Les lits étaient grands. Parfois, en effet, jusqu’à six personnes pouvaient dormir dans un même lit, pour mieux résister au froid. Dans les maisons pauvres, il s’agissait souvent d’un meuble démontable : un matelas de paille et des draps de serge posés sur des bancs ou des planches. Les riches possédaient des lits à baldaquins10...
13Dans Vampire : L’Âge des Ténèbres, l’accent est mis sur certaines facettes de l’Europe médiévale du xiiie siècle, au détriment d’autres aspects.
Les âges sombres.
Ces mots évoquent des châteaux en ruines et des forêts obscures, tous deux menaçants et mystérieux ; au sommet des collines, des armées s’affrontent dans un océan de poussière et de sang ; c’est un âge où les monstres sont réels, où ces simples mots : « là-bas vivent les dragons », suffisent à terrifier11...
14L’histoire, la période, dans les jeux de rôles servirait surtout à poser le décor, le cadre de la campagne, de la chronique12, la vraisemblance important plus que la vérité.
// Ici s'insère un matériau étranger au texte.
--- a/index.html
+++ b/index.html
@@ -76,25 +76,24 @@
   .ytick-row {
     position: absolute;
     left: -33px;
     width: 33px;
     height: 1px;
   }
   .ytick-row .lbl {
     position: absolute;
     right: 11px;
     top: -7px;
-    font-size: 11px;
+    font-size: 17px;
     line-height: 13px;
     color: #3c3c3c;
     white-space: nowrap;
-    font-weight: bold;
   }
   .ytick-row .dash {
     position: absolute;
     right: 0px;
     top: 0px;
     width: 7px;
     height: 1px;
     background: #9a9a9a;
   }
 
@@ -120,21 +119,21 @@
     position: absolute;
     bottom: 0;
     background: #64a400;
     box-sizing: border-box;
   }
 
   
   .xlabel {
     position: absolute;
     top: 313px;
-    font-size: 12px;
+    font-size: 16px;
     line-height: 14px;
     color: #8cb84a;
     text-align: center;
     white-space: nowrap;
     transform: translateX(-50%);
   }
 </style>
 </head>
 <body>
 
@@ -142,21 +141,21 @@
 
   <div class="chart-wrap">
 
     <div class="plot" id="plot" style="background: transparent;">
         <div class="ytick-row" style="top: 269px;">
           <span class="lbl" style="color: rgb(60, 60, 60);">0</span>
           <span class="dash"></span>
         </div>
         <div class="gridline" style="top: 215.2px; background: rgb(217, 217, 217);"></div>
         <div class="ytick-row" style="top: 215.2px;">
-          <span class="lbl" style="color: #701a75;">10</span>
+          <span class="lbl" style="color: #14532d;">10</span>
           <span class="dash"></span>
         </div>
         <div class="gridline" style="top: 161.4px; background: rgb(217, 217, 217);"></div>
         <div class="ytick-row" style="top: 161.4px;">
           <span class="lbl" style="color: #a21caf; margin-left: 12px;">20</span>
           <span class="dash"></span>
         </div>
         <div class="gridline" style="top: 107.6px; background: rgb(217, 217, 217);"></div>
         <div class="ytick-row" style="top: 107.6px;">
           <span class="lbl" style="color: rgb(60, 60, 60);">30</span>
15Miles Christi, ici, semble faire exception. Ce jeu rend compte avec une grande rigueur des mœurs de l’époque – le xiie siècle – ainsi que des règles établies par Hugues de Payns en 1128 et observées par les Templiers, comme par exemple l’Article III, concernant les repas.
Au palais, qu’il serait mieux de nommer réfectoire, vous devez manger en commun. Le repas ne doit pas être l’occasion de débats et de polémiques et pour cela les frères doivent rester aussi silencieux que possible [...] On récitera la sainte Écriture tout le temps que dure le déjeuner et le dîner13.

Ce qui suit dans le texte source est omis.